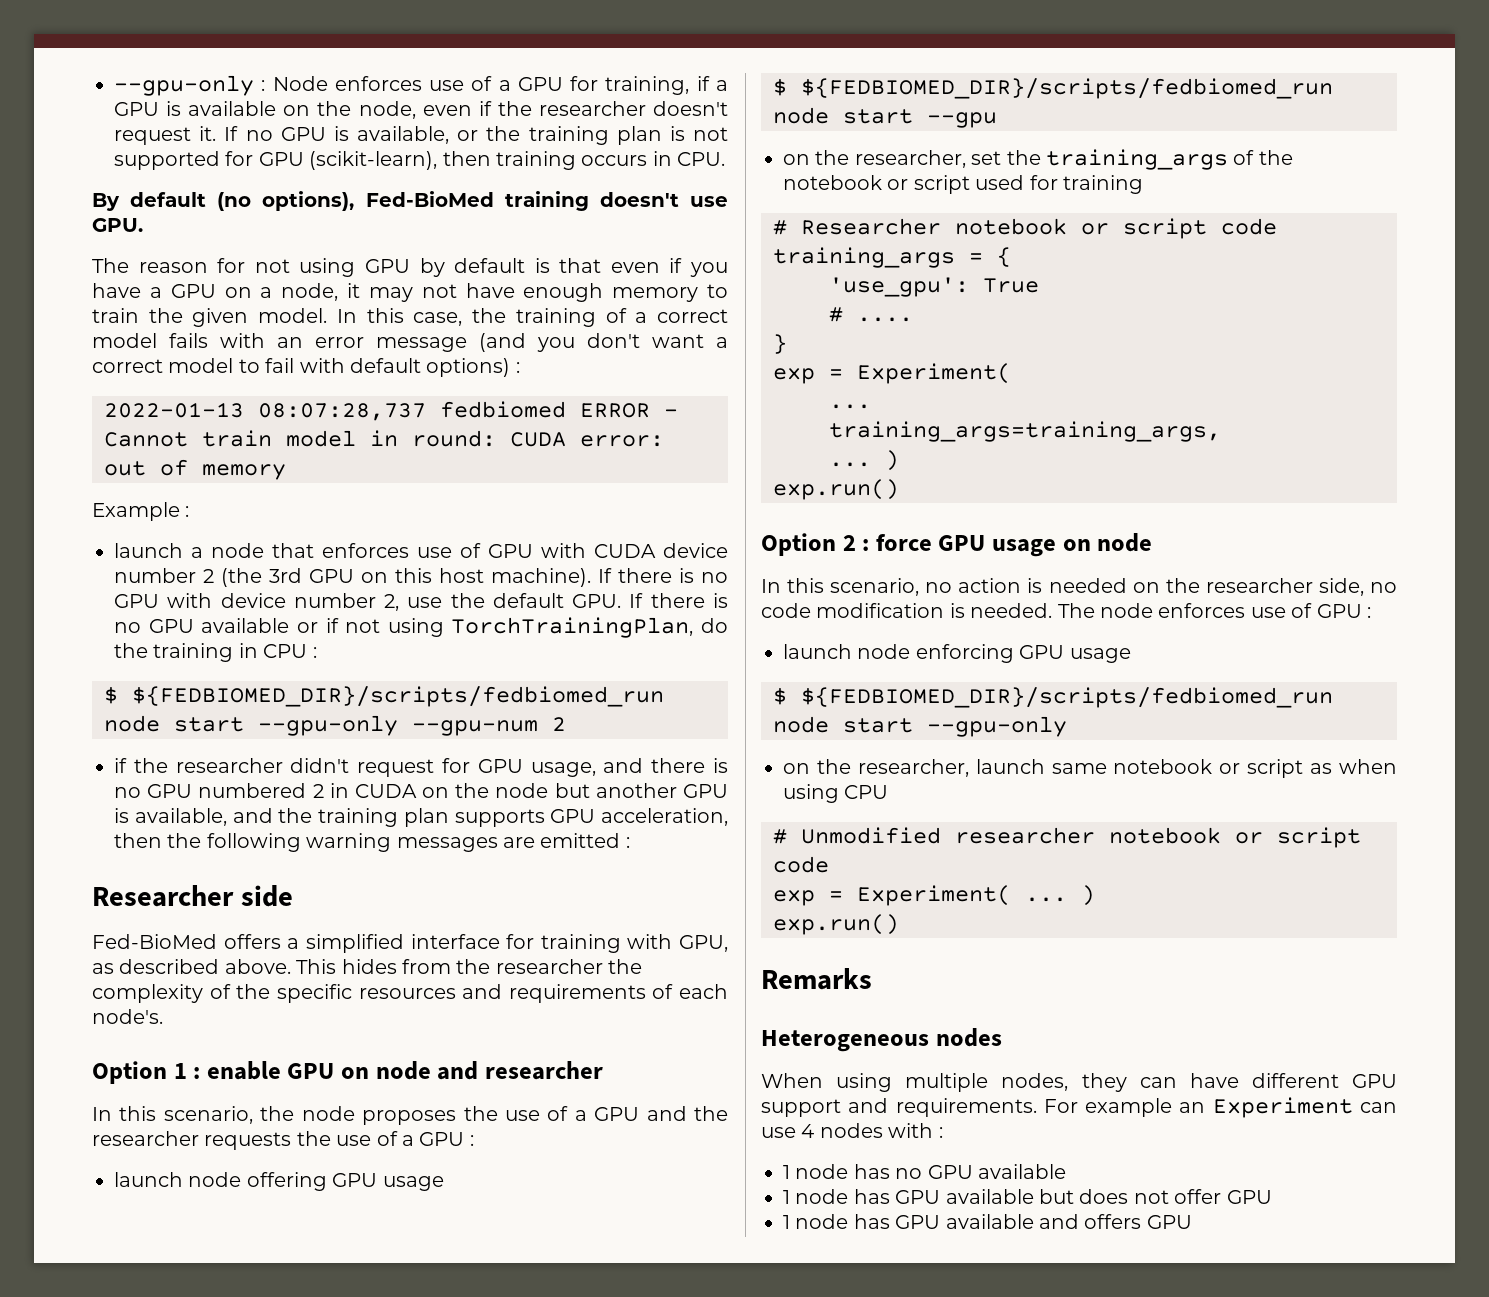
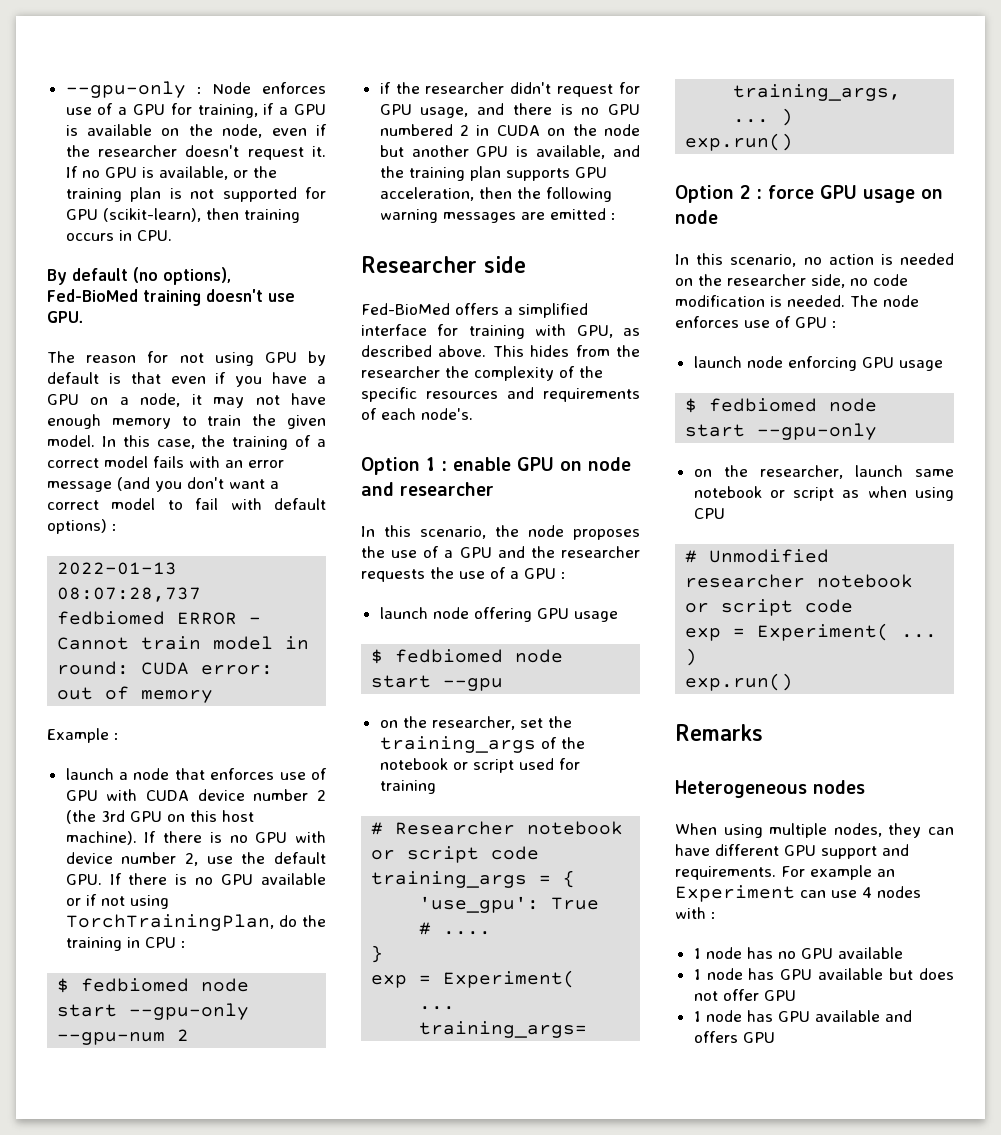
- $ ${FEDBIOMED_DIR}/scripts/fedbiomed_run node start --gpu-only --gpu-num 2
+ $ fedbiomed node start --gpu-only --gpu-num 2
- $ ${FEDBIOMED_DIR}/scripts/fedbiomed_run node start --gpu
+ $ fedbiomed node start --gpu
  launch node enforcing GPU usage
- $ ${FEDBIOMED_DIR}/scripts/fedbiomed_run node start --gpu-only
+ $ fedbiomed node start --gpu-only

### What you will do
Return, word for word, every line from the line with "fedbiomed node start --gpu-only --gpu-num 2" to the final line of the data.

### Expected answer
+ $ fedbiomed node start --gpu-only --gpu-num 2
- $ ${FEDBIOMED_DIR}/scripts/fedbiomed_run node start --gpu
+ $ fedbiomed node start --gpu
  launch node enforcing GPU usage
- $ ${FEDBIOMED_DIR}/scripts/fedbiomed_run node start --gpu-only
+ $ fedbiomed node start --gpu-only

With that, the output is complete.